Anesthesia for Complex Surgery

Your child is scheduled for complex surgery that will require general anesthesia. When patients are under general anesthesia, they are unconscious and cannot feel pain or any other sensation. Complex surgeries include:

  • Operations in the chest and abdomen such as removal of tumors, repair of an abnormally depressed chest (pectus excavatum) and minimally invasive (laparoscopic) surgery for gastric bypass
  • Reconstructive surgery of the head and face
  • Bladder enlargement (augmentation)

Your child's health at the time of surgery is very important to lessen any risks from anesthesia. The anesthesiologist will carefully manage heart, lung, and other organ problems, breathing difficulties, fluid and blood loss and pain.

Before surgery, you will meet your child's anesthesiologist. You will be asked questions about your child's medical history, allergies, current medications, previous anesthetic experiences and current health status. The anesthesiologist will examine your child's airway, heart and lungs.

To reduce anxiety, a sedative may be given by mouth or by intravenous line, 10 or 15 minutes before surgery if the anesthesiologist deems it safe and appropriate. This helps to relax your child, eases the process of separating from you and often provides amnesia so your child does not remember the experience.

General anesthesia is given either intravenously (IV) or by having your child breathe anesthetic gas through a mask. The airway is kept open with a breathing tube. The anesthetic includes inhaled drugs, muscle relaxants and pain medication.

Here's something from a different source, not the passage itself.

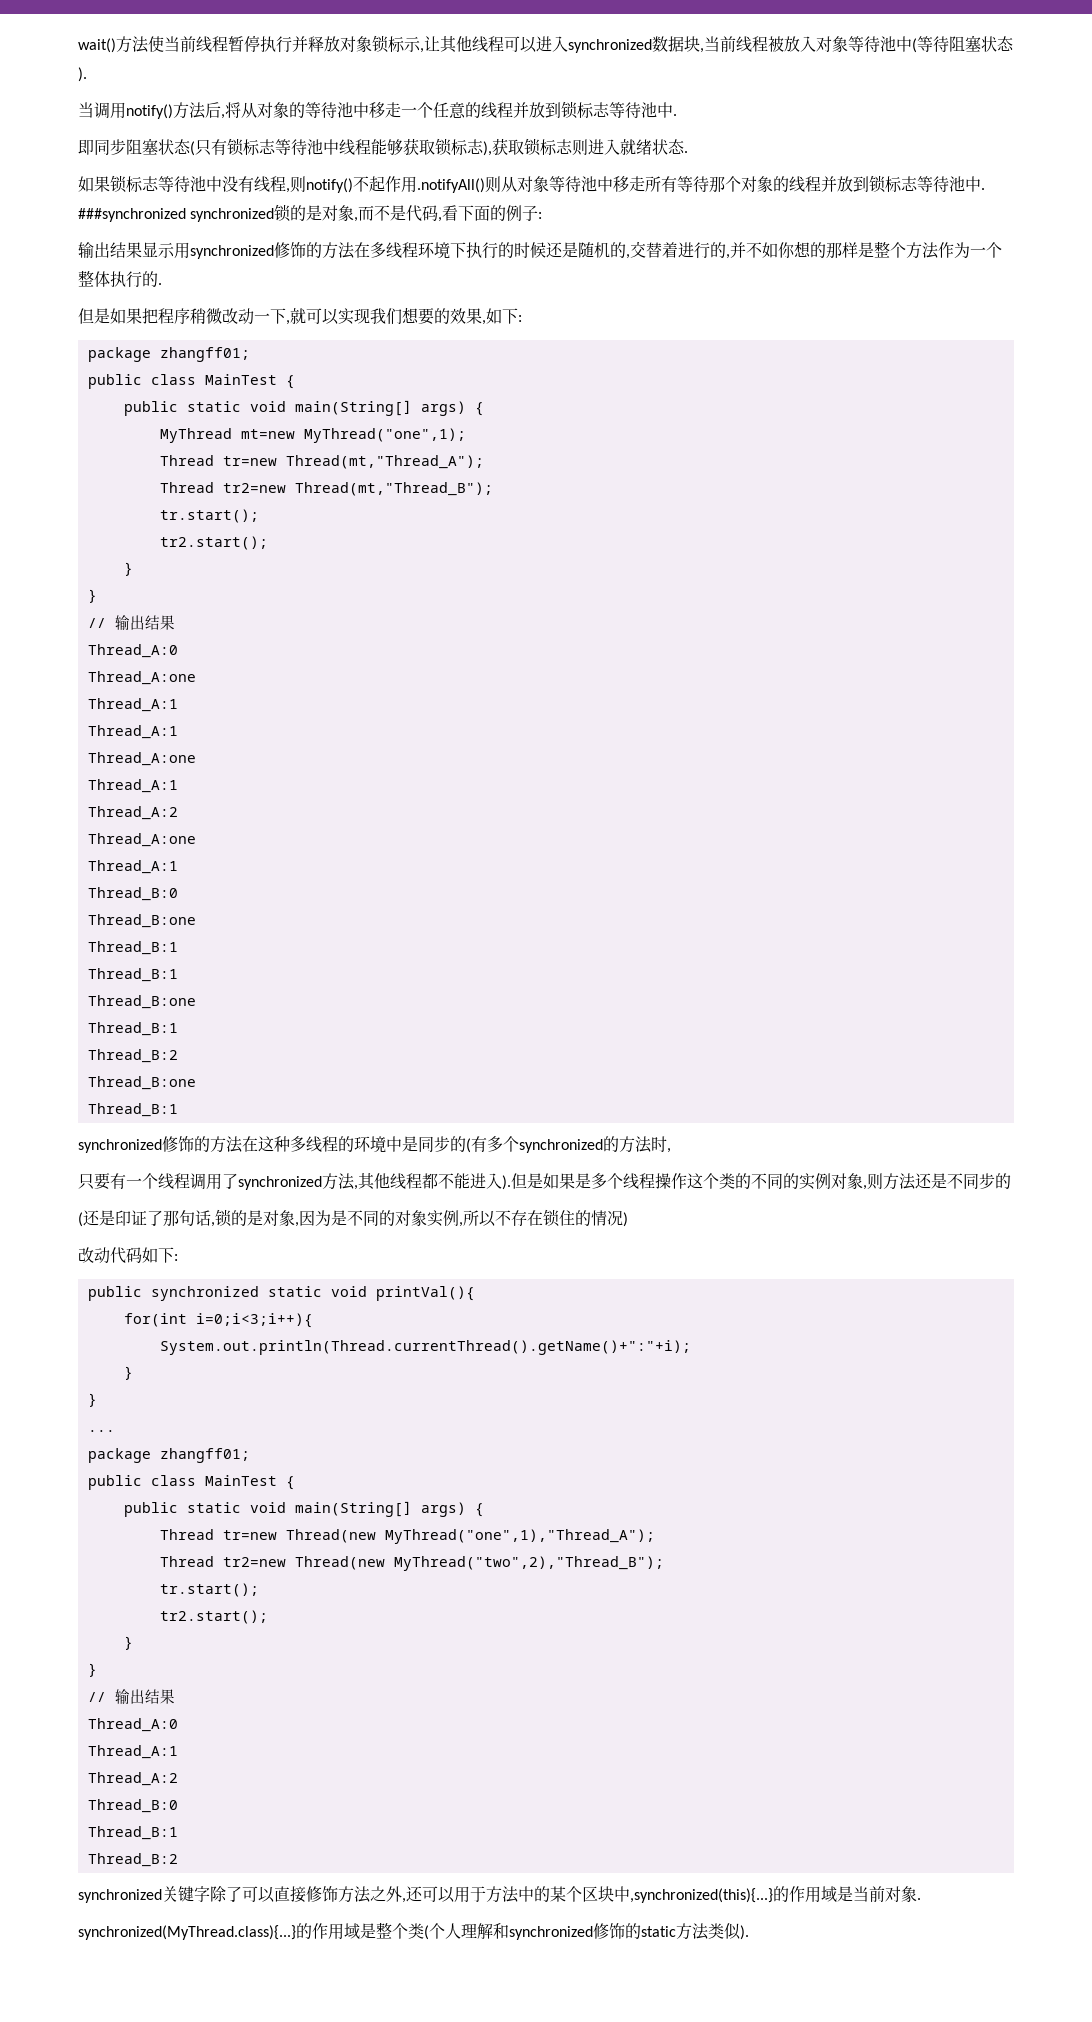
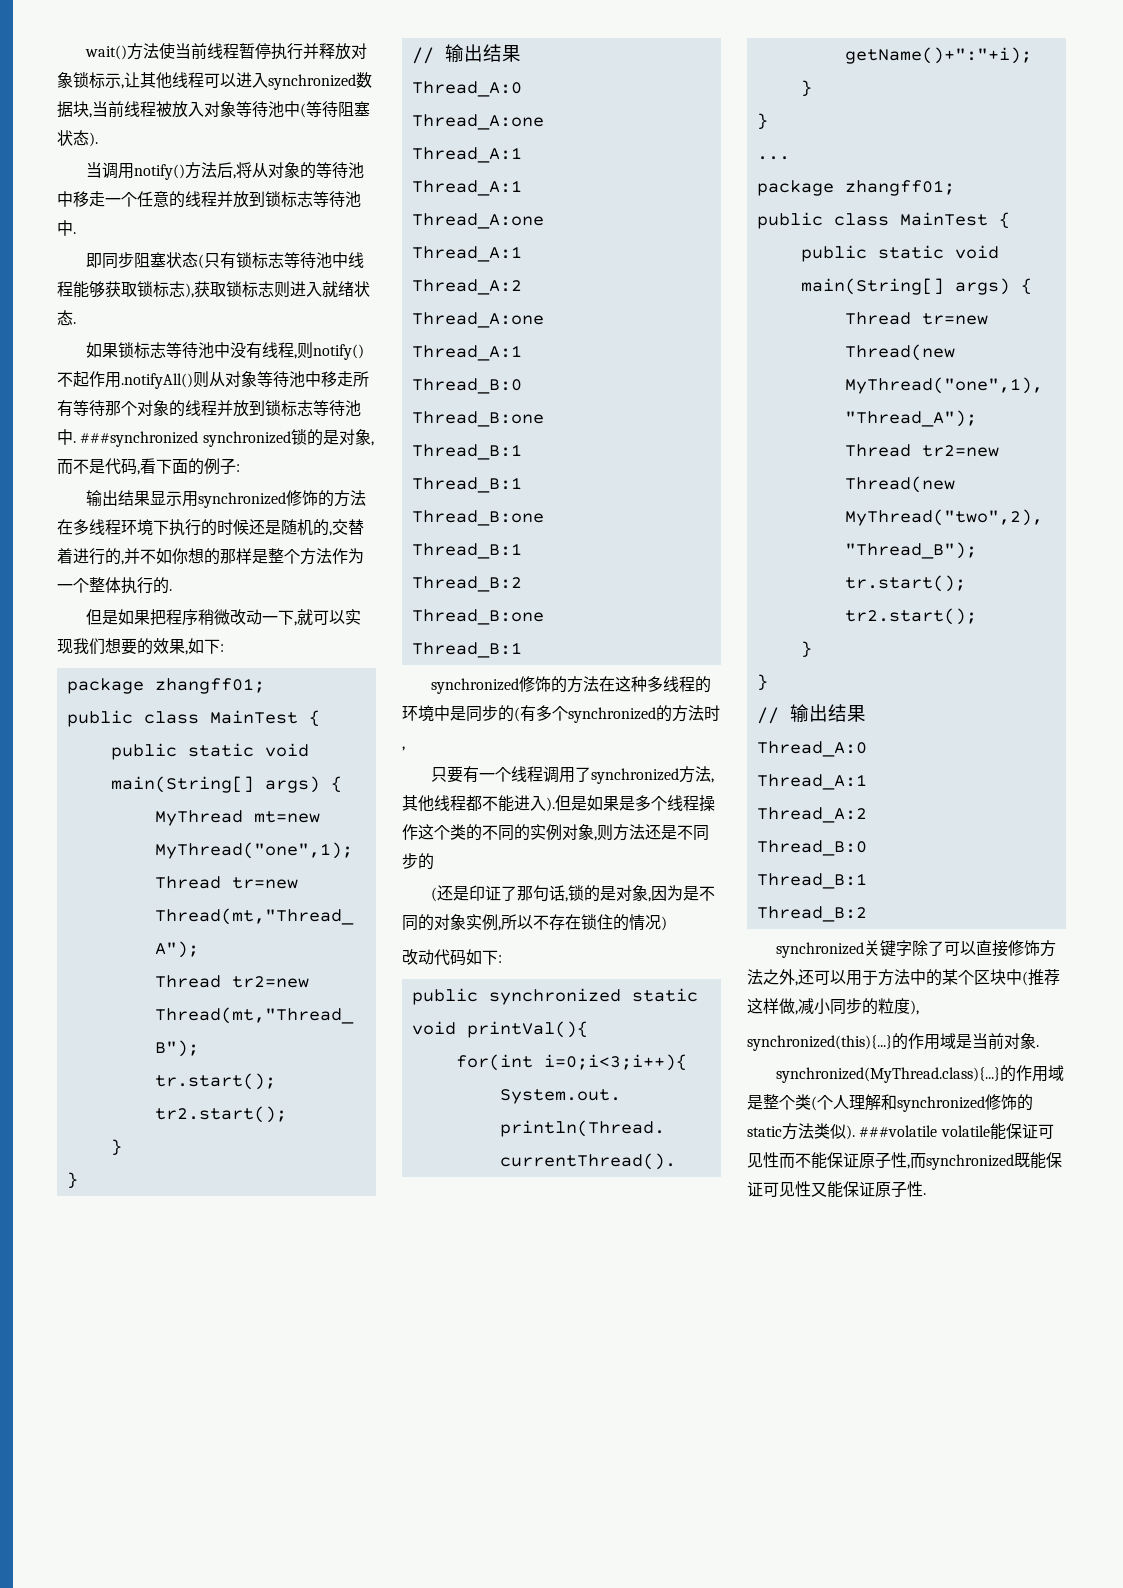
[630,1888,773,1903] ,synchronized(this){...} -> [1022,969,1060,986] [747,998,919,1015] [747,1035,892,1051] (推荐这样做,减小同步的粒度), // synchronized(this){...}
(749, 1932) none -> [859,1123,1054,1140] [747,1152,1062,1170] [747,1181,926,1198] ###volatile volatile能保证可见性而不能保证原子性,而synchronized既能保证可见性又能保证原子性.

Anesthesia professionals will monitor your child closely during surgery. Routine equipment will check on the heart's electrical activity, blood pressure, oxygen levels in the blood and breathing (measuring inhaled oxygen and exhaled carbon dioxide concentrations). In addition, the anesthesiologist may use arterial and central lines to monitor continuous blood pressure and central venous pressure. An arterial line is like a regular IV, but placed in an artery rather than a vein. Similarly, a central line may be used to monitor central venous pressure.

To manage pain, the anesthesiologist may place an epidural catheter after your child is asleep. This thin tubing, placed in a space between the bones of the spine and the spinal cord, allows the physician to give pain medication continually, when indicated. Pain also may be controlled by giving medications such as morphine or fentanyl through the IV. Transfusion of blood and blood products may be required to replace blood lost during surgery.

After the surgery, patients are often cared for in the Pediatric Intensive Care Unit (PICU). The breathing tube may be kept in place for a period of time after surgery to help your child breathe. Pain may be managed by a computerized pump, called Patient Controlled Analgesia (PCA) or, in younger children, Nurse / Parent Controlled Analgesia (NCA).